Aah, betapa dia merindukan suara dan wajah Sherly hari ini.

"Besok pagi saja, ya. Sebelum ke kantor, Mas mampir ke apartemen kamu. Hari ini Mas capek banget, Dek," jawab Satrio meminta pengertian Sherly.

"Mas Satrio nggak macem-macem sama dia kan? Sherly nggak suka kalau Mas Satrio deket-deket dia, Mas," rajuknya.

"Ya, enggak mungkin macem-macem lah, Dek. Baru lihat bentukan body-nya saja Mas Satrio udah eneg nggak nafsu, Dek." Satrio mencoba meyakinkan.

"Bener, ya. Sherly sedih loh, Mas. Pokoknya, jika sudah memungkinkan, Mas Satrio harus segera menceraikan gadis gendut itu. Sherly udah nggak sabar menunggu hari pernikahan kita, Mas." Wajah gadis cantik yang ada di layar ponsel Satrio itu mengerucutkan bibirnya.

"Iya, Sayang. Mas juga udah nggak sabar. Eum, tapi kan kamu tahu sendiri, papi aku kek gimana, kan?" ucap Satrio lembut.

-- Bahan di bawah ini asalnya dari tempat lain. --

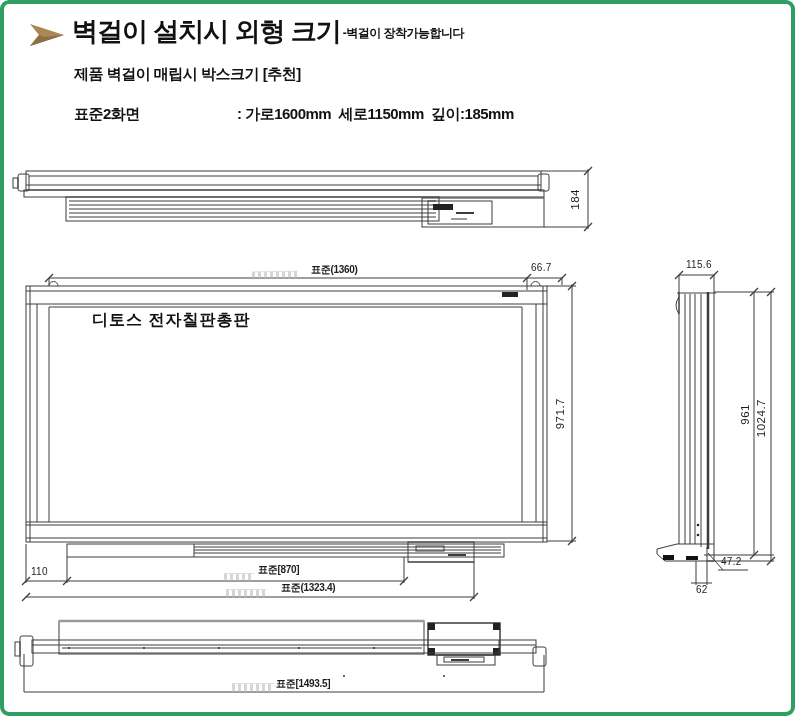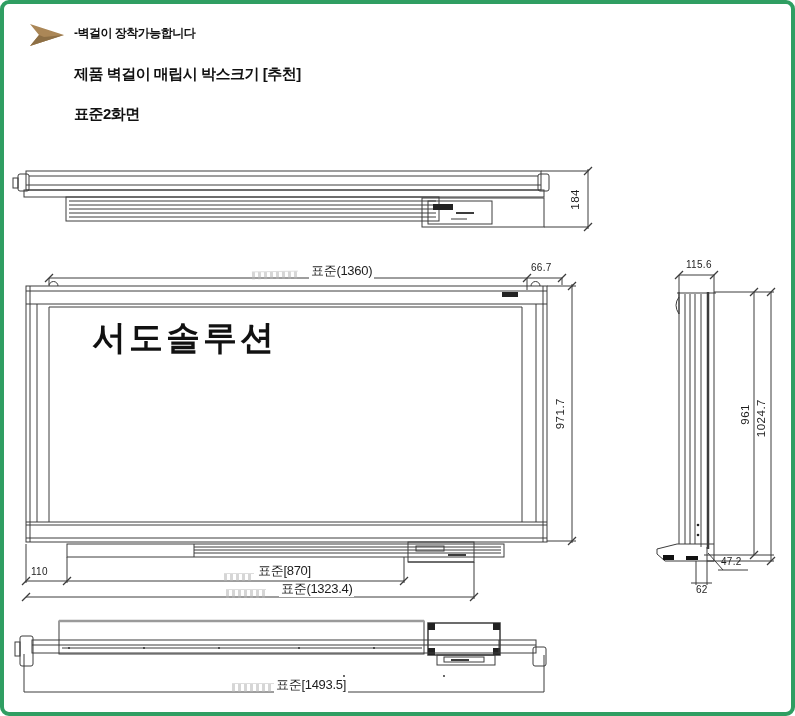--- a/index.html
+++ b/index.html
@@ -44,6 +44,7 @@
         <polygon points="0,23 34,12 14,14 9,12" fill="#8d6f45"></polygon>
       </svg>
     </span>
+    <span class="title-main">벽걸이 설치시 외형 크기</span>
     <span class="title-suffix">-벽걸이 장착가능합니다</span>
   </div>
   <div class="subtitle">제품 벽걸이 매립시 박스크기 [추천]</div>

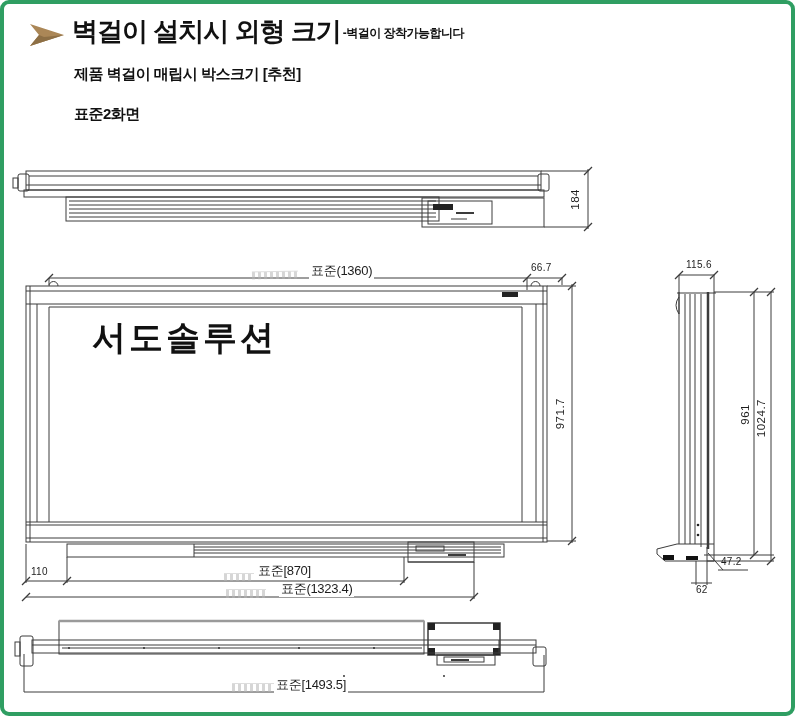--- a/index.html
+++ b/index.html
@@ -50,6 +50,7 @@
   <div class="subtitle">제품 벽걸이 매립시 박스크기 [추천]</div>
   <div class="spec-row">
     <span class="spec-label">표준2화면</span>
+    <span class="spec-value">: 가로1600mm  세로1150mm  깊이:185mm</span>
   </div>
 
   <svg id="lineart" width="795" height="716" viewBox="0 0 795 716">

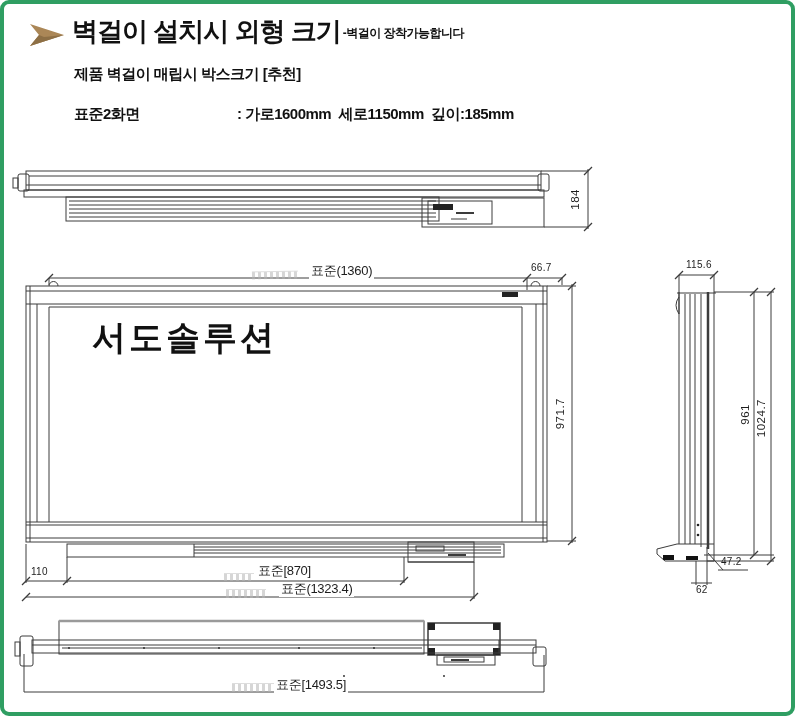--- a/index.html
+++ b/index.html
@@ -20,7 +20,7 @@
   
   #lineart{position:absolute;left:0;top:0;}
   .dim{position:absolute;font-size:10px;color:#1d1d1d;letter-spacing:0.3px;line-height:1;}
-  .dimk{position:absolute;font-size:13px;font-weight:400;color:#1d1d1d;background:#fff;
+  .dimk{position:absolute;font-size:10px;font-weight:700;color:#1d1d1d;background:#fff;
         padding:0 2px;line-height:1.15;letter-spacing:-0.3px;}
   .vdim{position:absolute;font-size:11.5px;color:#1d1d1d;line-height:1;letter-spacing:0.5px;
         writing-mode:vertical-rl;transform:rotate(180deg);}

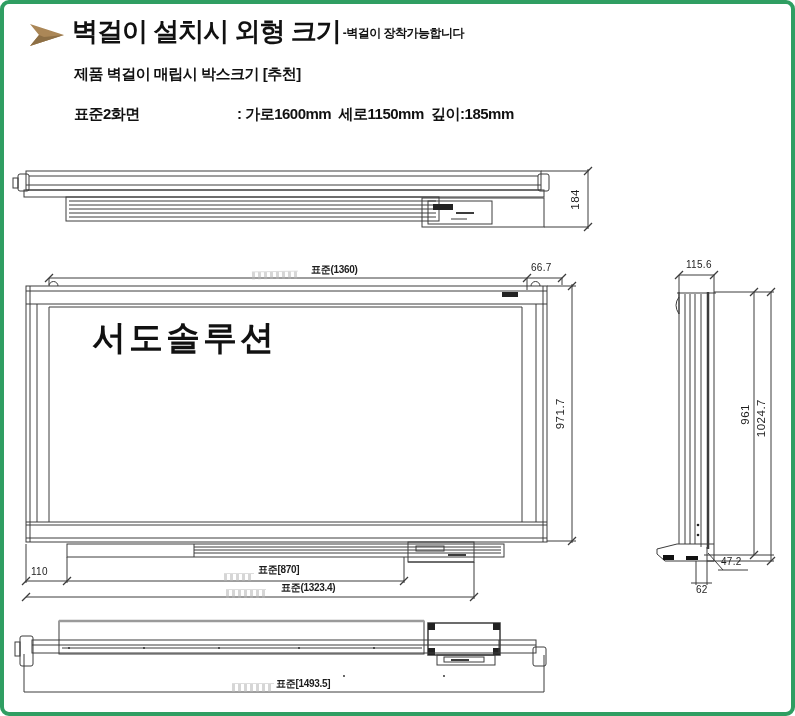--- a/index.html
+++ b/index.html
@@ -213,6 +213,7 @@
   <span class="vdim" style="left:551px;top:394px;">971.7</span>
 
   <div class="board-text">
+    <div class="bt1">디토스 전자칠판총판</div>
     <div class="bt2">서도솔루션</div>
   </div>
 

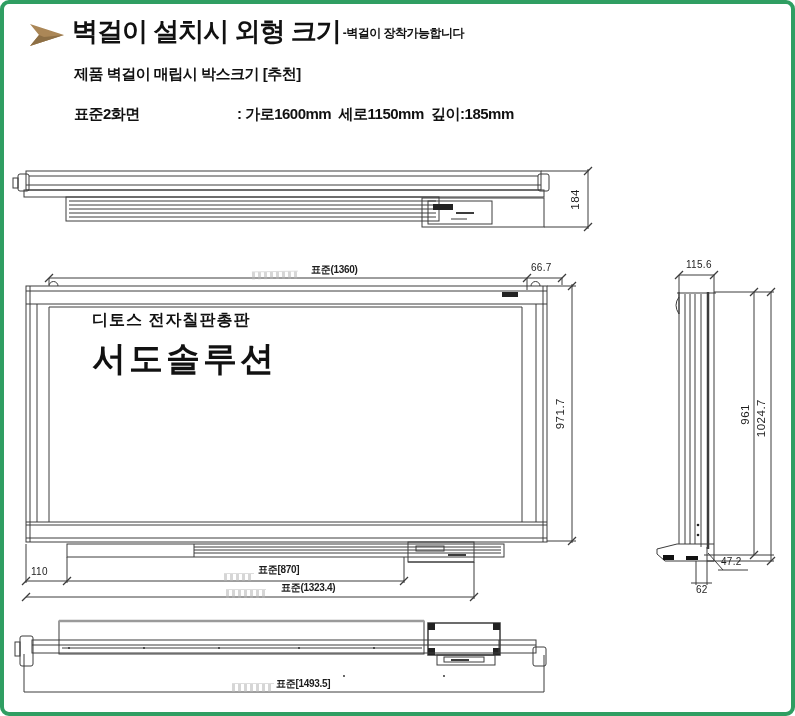--- a/index.html
+++ b/index.html
@@ -214,7 +214,6 @@
 
   <div class="board-text">
     <div class="bt1">디토스 전자칠판총판</div>
-    <div class="bt2">서도솔루션</div>
   </div>
 
   <span class="dim" style="left:27px;top:563px;">110</span>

"Kenapa bukan Bintang saja yang menikahi Lilian? Dia kan masih jomlo! Kenapa harus Mas Satrio?"

Sampai hari ini, Sherly masih terus mempertanyakan pernikahannya dengan Lilian. Dia merasa semua ini tidak adil untuknya.

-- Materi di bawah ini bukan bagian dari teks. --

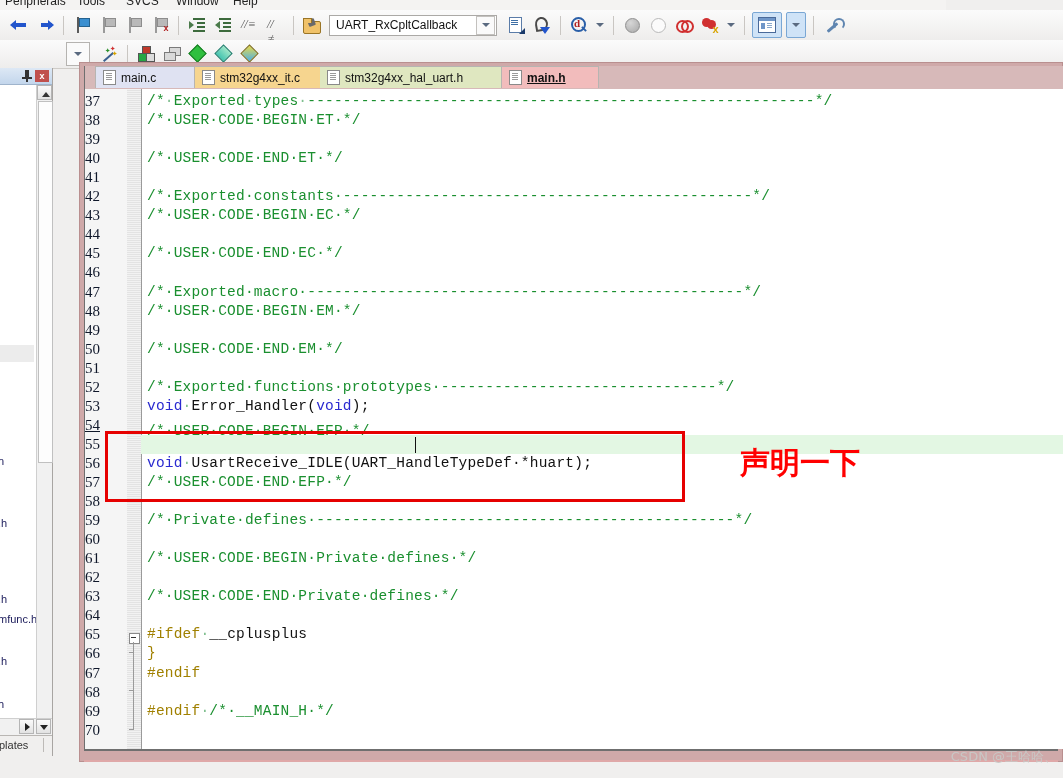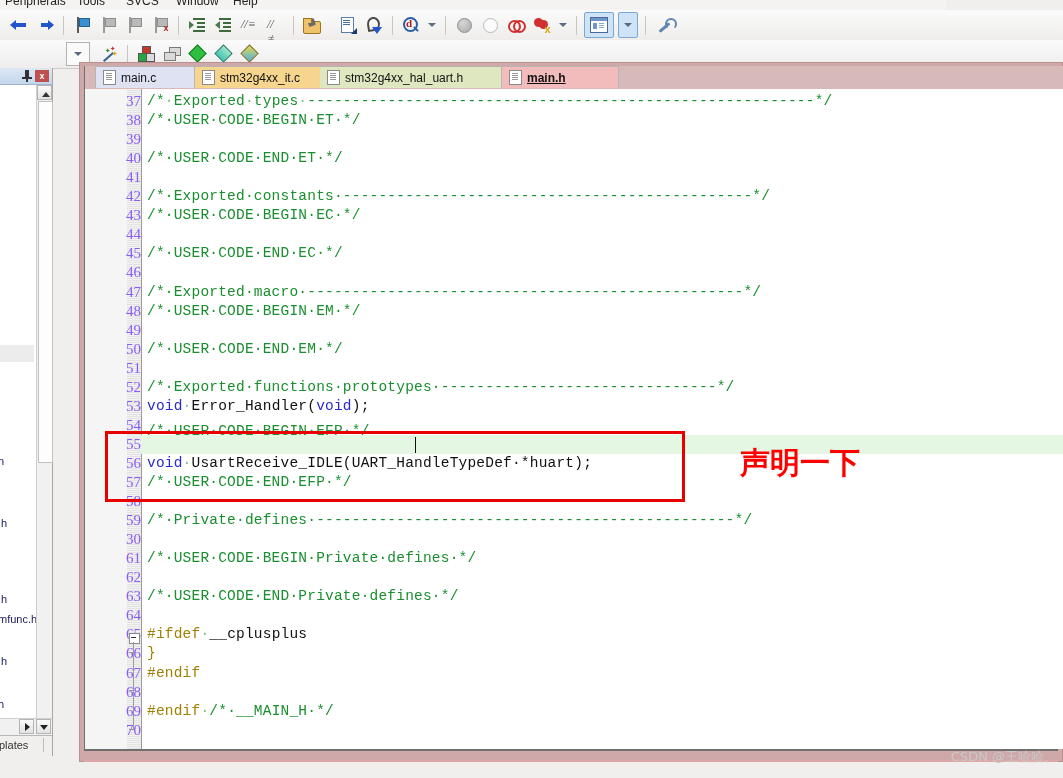--- a/index.html
+++ b/index.html
@@ -338,6 +338,12 @@
         </div>
       </div>
     <div class="sp" style="width:4px"></div>
+    <div class="combo">
+      <span class="txt">UART_RxCpltCallback</span>
+      <span class="cbtn">
+          <span class="chev"></span>
+        </span>
+    </div>
     <div class="sp" style="width:6px"></div>
     <div class="ticon">
         <div class="doc">

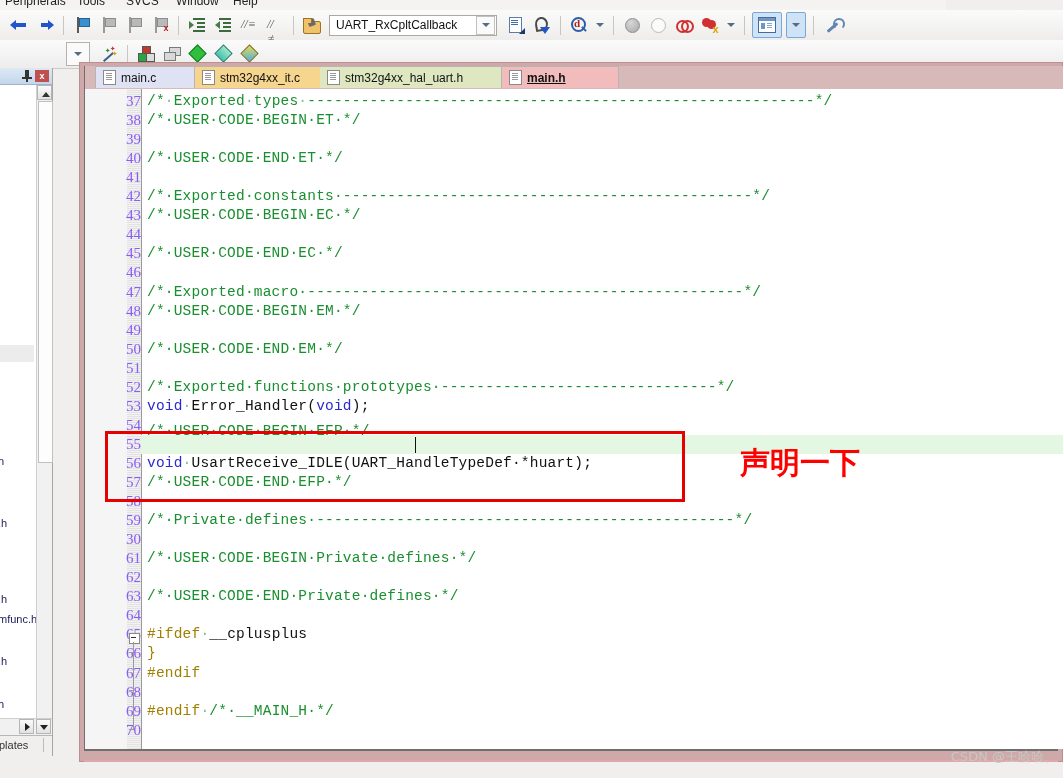--- a/index.html
+++ b/index.html
@@ -498,7 +498,7 @@
       <span class="tdoc"></span>
       <span class="lbl">stm32g4xx_hal_uart.h</span>
     </div>
-    <div class="tab active" style="left:417px;width:117px">
+    <div class="tab active" style="left:417px;width:97px">
       <span class="tdoc"></span>
       <span class="lbl">main.h</span>
     </div>

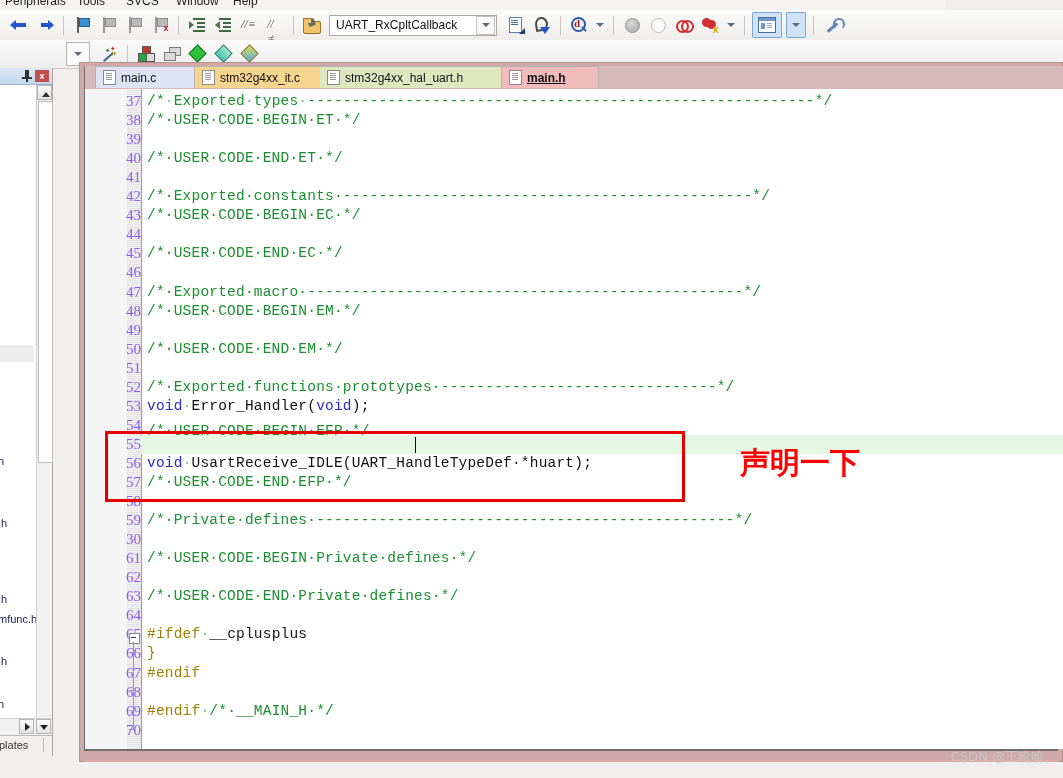--- a/index.html
+++ b/index.html
@@ -219,8 +219,8 @@
   .vline{position:absolute;left:56px;top:0;width:1px;height:660px;background:#9a9a9a;}
 
   .ln{
-    position:absolute;left:16px;width:40px;text-align:right;
-    font:15px "Liberation Serif","DejaVu Serif",serif;color:#8b5cf6;
+    position:absolute;left:0;width:40px;text-align:left;
+    font:15px "Liberation Serif","DejaVu Serif",serif;color:#0f172a;
   }
   .code{
     position:absolute;left:62px;white-space:pre;

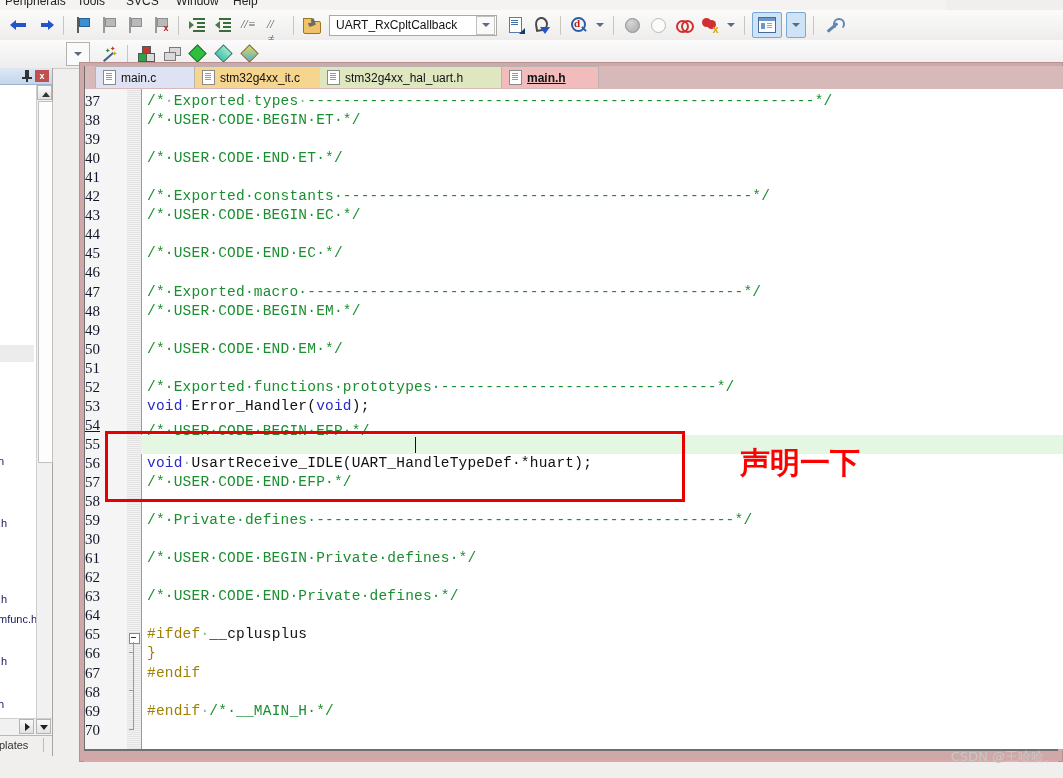--- a/index.html
+++ b/index.html
@@ -535,7 +535,7 @@
         <div class="ln" style="top: 385px;">57</div>
         <div class="ln" style="top: 404.05px;">58</div>
         <div class="ln" style="top: 423.1px;">59</div>
-        <div class="ln" style="top: 442.15px;">30</div>
+        <div class="ln" style="top: 442.15px;">60</div>
         <div class="ln" style="top: 461.2px;">61</div>
         <div class="ln" style="top: 480.25px; font-family: Liberation Serif, serif;">62</div>
         <div class="ln" style="top: 499.3px;">63</div>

Mereka sudah menjalin hubungan bertahun-tahun, tiba-tiba harus kandas begitu saja hanya karena sebuah janji dari Haryo Sasongko. Itu sangat tidak adil untuk Sherly.

"Sabar, Dek. Pelan-pelan aku akan bicara dengan papi. Kamu yang sabar, ya." Satrio masih berusaha meyakinkan Sherly bahwa semua ini akan segera berakhir.

Saat dirinya berhasil menjelaskan pada papinya tentang cintanya pada Sherly.

"Bener, ya, Mas. Jangan sia-siakan pengorbanan yang udah aku lakukan untuk kamu, Mas," rajuknya.

"Iya, Dek. Apa kamu nggak percaya kalau aku itu cinta banget sama kamu, Dek. Pokoknya, Mas Satrio akan memperjuangkan cinta kita, Dek."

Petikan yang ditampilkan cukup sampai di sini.